The reply should hold nothing except the lines from the one with "total: 281.74 -> 302.51" through the end of the entries, duplicated exactly and with no pictures.

Itemized modification records
————

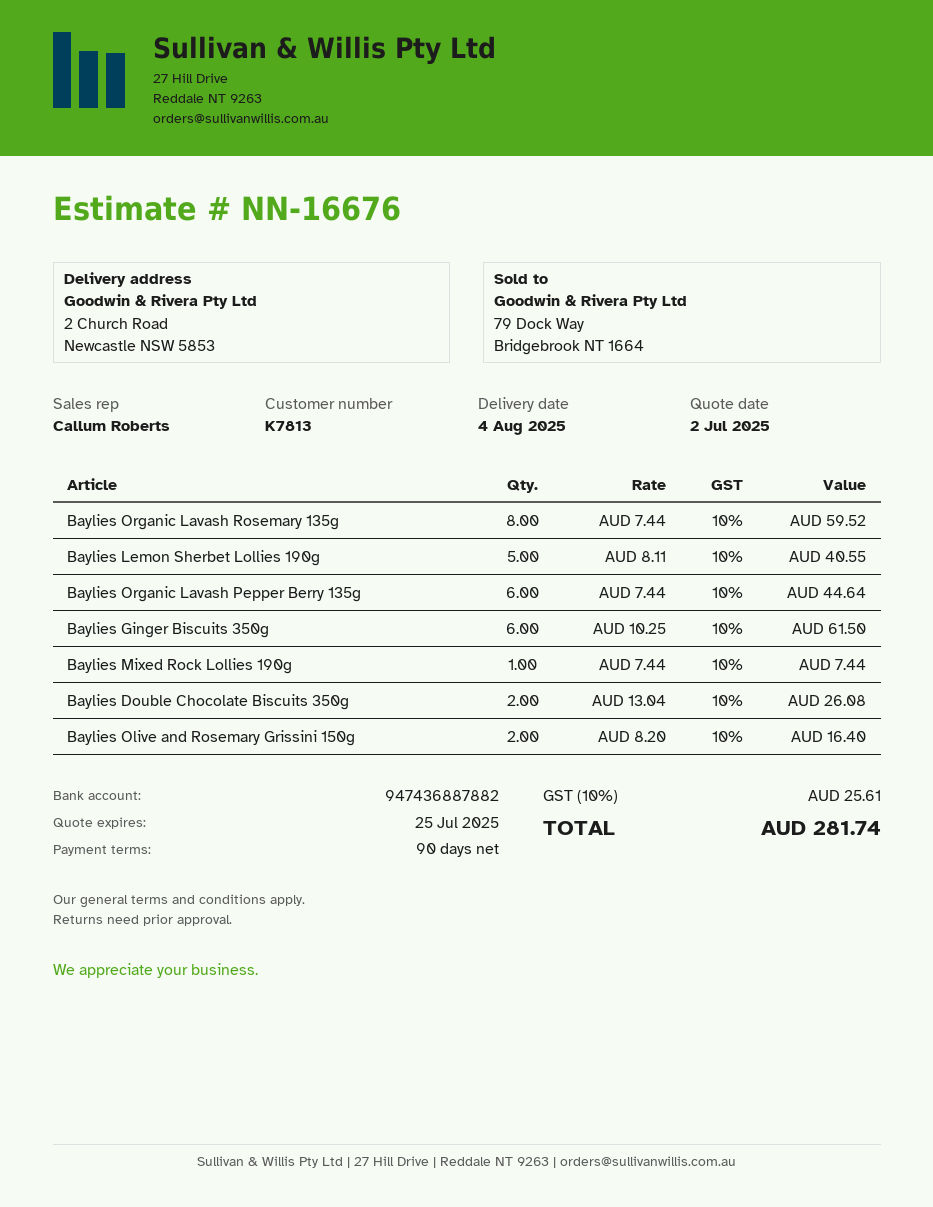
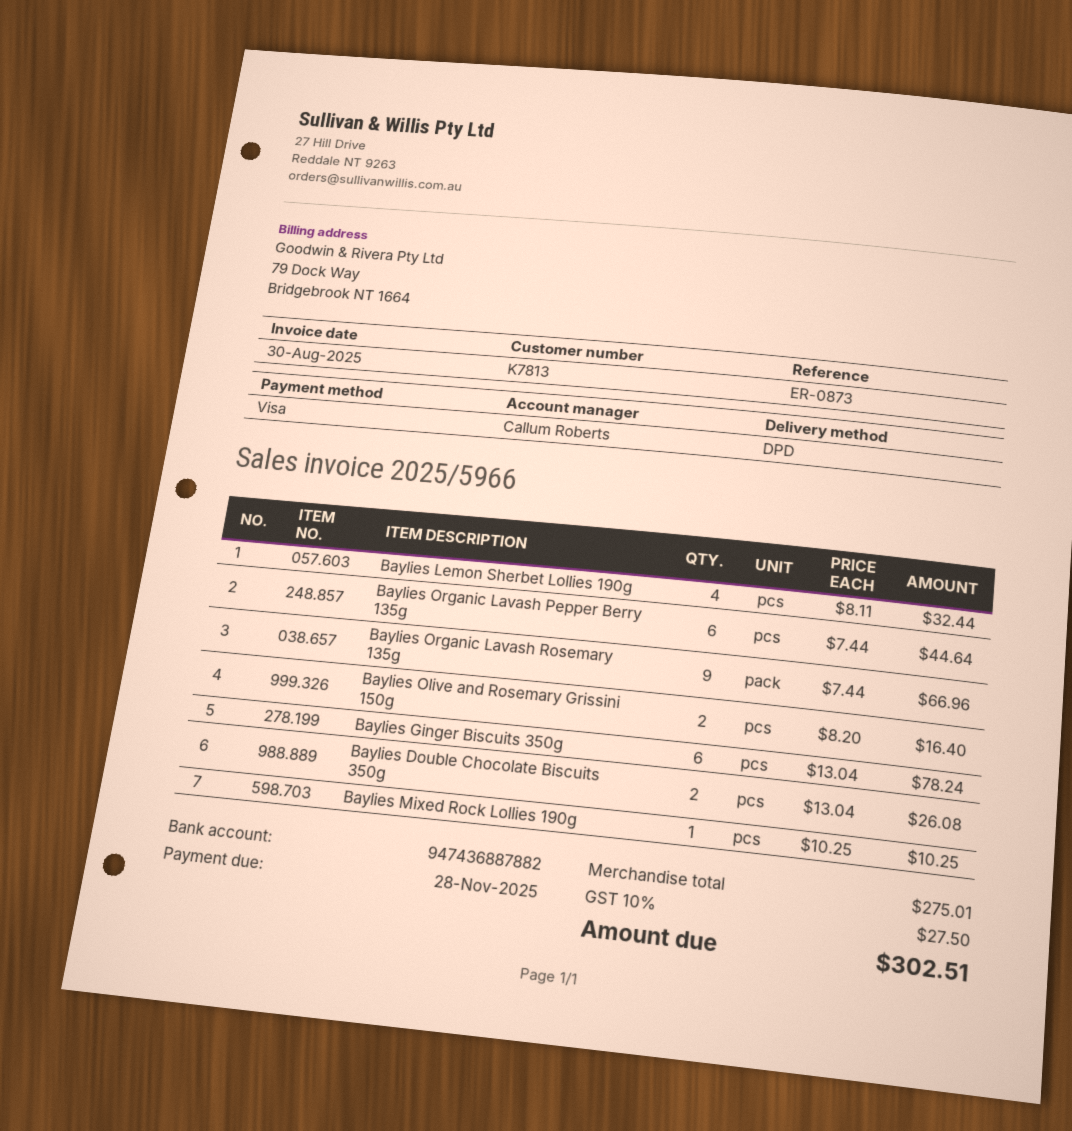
Baylies Organic Lavash Rosemary 135g: 8 x 7.44 = 59.52 -> 9 x 7.44 = 66.96
Baylies Lemon Sherbet Lollies 190g: 5 x 8.11 = 40.55 -> 4 x 8.11 = 32.44
Baylies Ginger Biscuits 350g: 6 x 10.25 = 61.50 -> 6 x 13.04 = 78.24
Baylies Mixed Rock Lollies 190g: 1 x 7.44 = 7.44 -> 1 x 10.25 = 10.25
tax: 10% = 25.61 -> 10% = 27.50
total: 281.74 -> 302.51

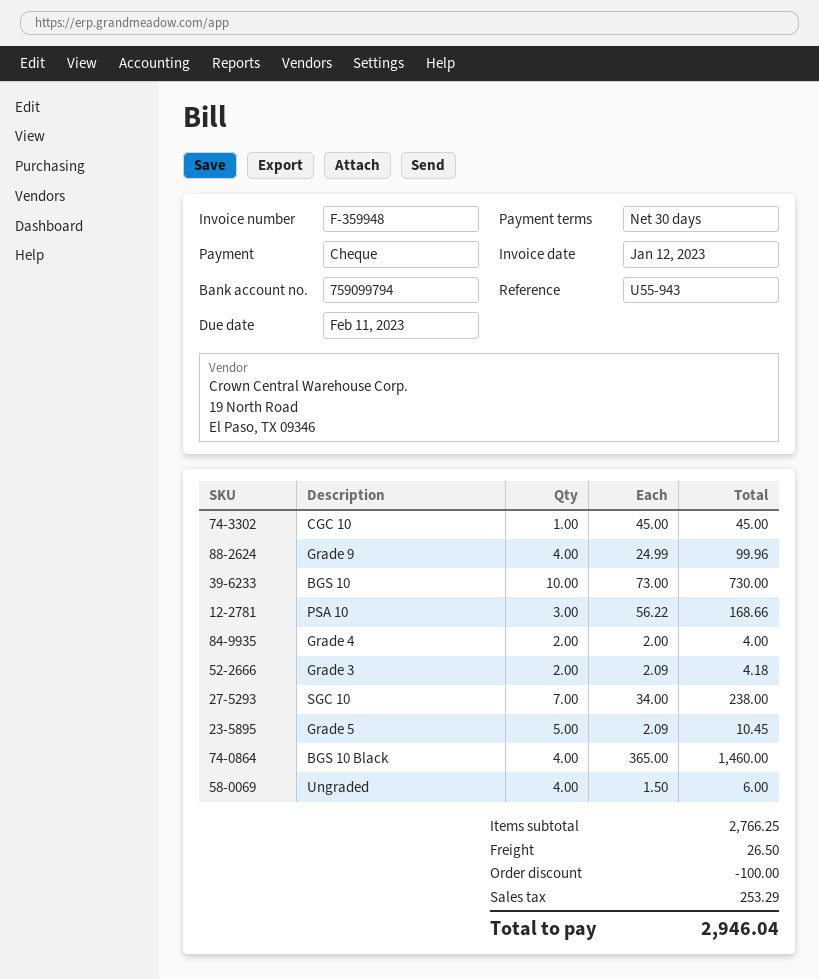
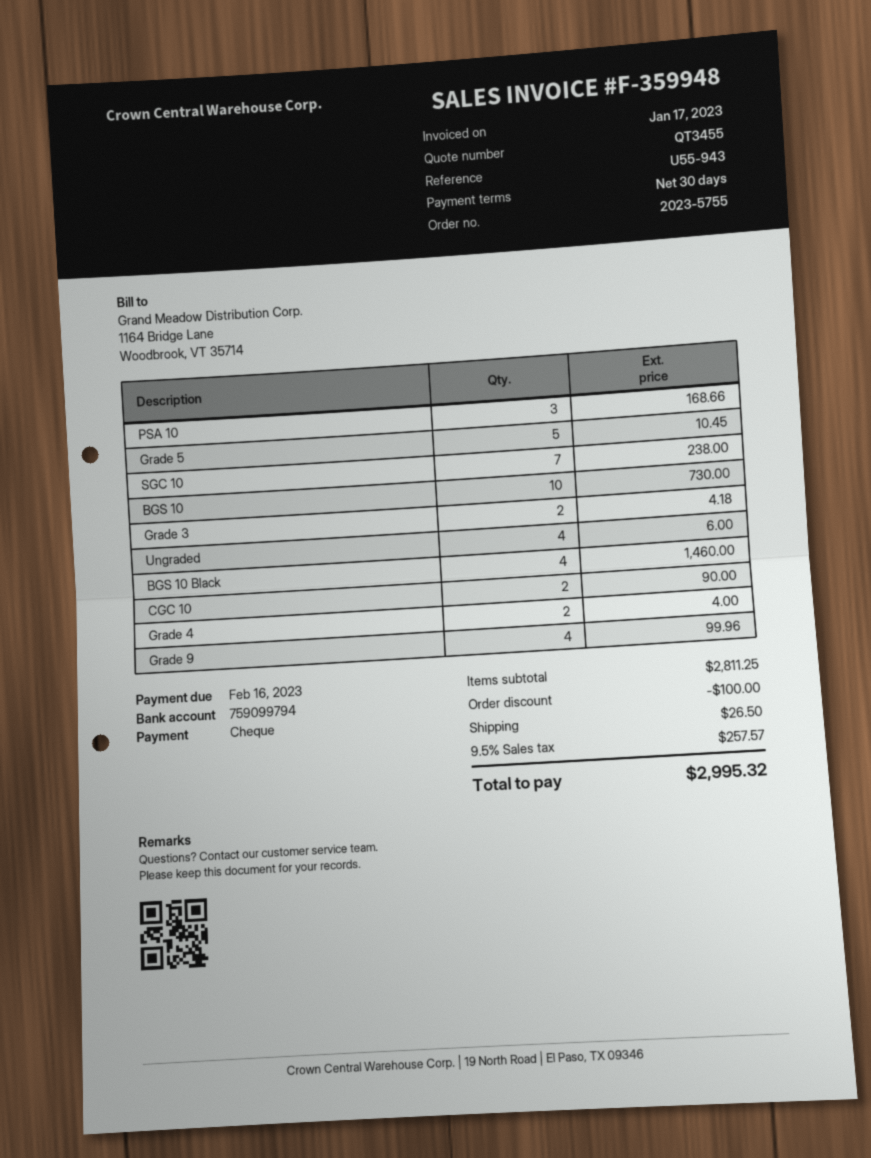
invoice date: 2023-01-12 -> 2023-01-17
due date: 2023-02-11 -> 2023-02-16
CGC 10: 1 for 45.00 -> 2 for 90.00
subtotal: 2766.25 -> 2811.25
tax: 253.29 -> 257.57
total: 2946.04 -> 2995.32

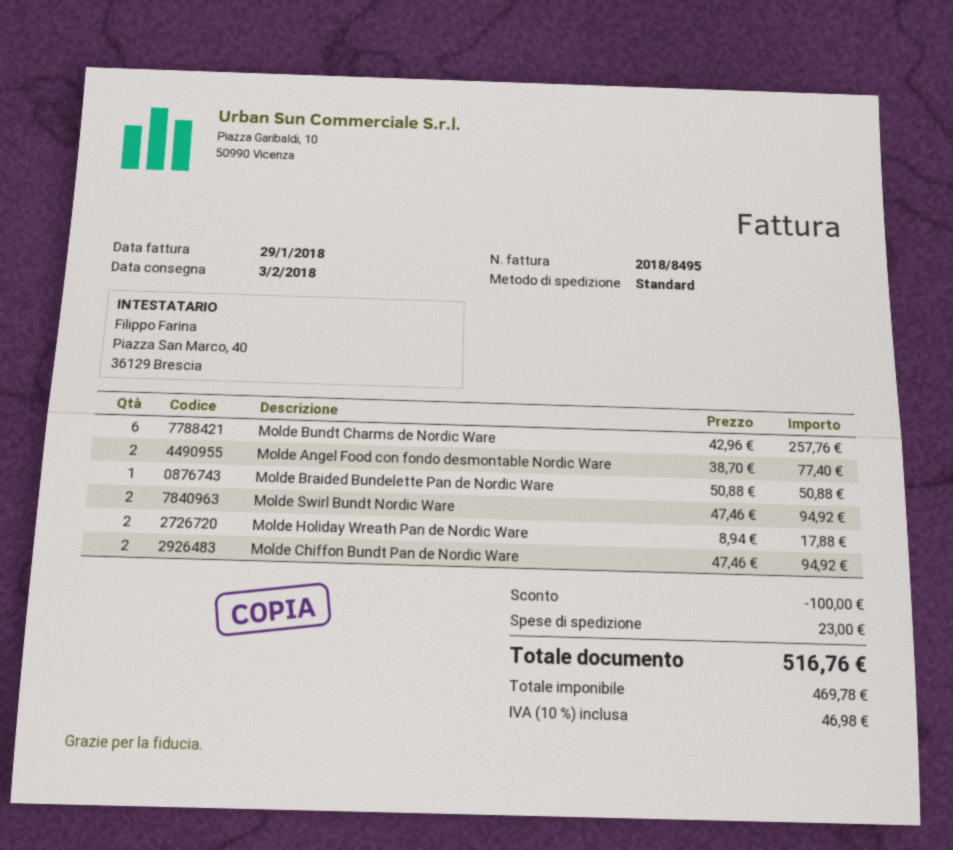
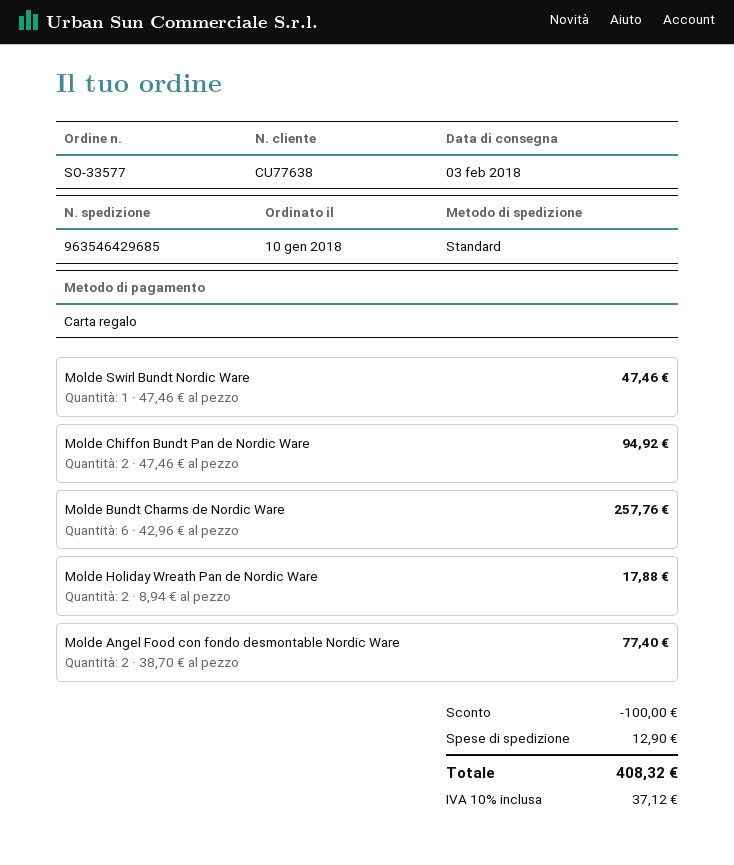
Molde Braided Bundelette Pan de Nordic Ware: 1 x 50.88 = 50.88 -> none
Molde Swirl Bundt Nordic Ware: 2 x 47.46 = 94.92 -> 1 x 47.46 = 47.46
shipping: 23.00 -> 12.90
tax: 10% = 46.98 -> 10% = 37.12
total: 516.76 -> 408.32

————

_EXERCISE OUTPUT:_
total: 281.74 -> 302.51

invoice date: 2023-01-12 -> 2023-01-17
due date: 2023-02-11 -> 2023-02-16
CGC 10: 1 for 45.00 -> 2 for 90.00
subtotal: 2766.25 -> 2811.25
tax: 253.29 -> 257.57
total: 2946.04 -> 2995.32

Molde Braided Bundelette Pan de Nordic Ware: 1 x 50.88 = 50.88 -> none
Molde Swirl Bundt Nordic Ware: 2 x 47.46 = 94.92 -> 1 x 47.46 = 47.46
shipping: 23.00 -> 12.90
tax: 10% = 46.98 -> 10% = 37.12
total: 516.76 -> 408.32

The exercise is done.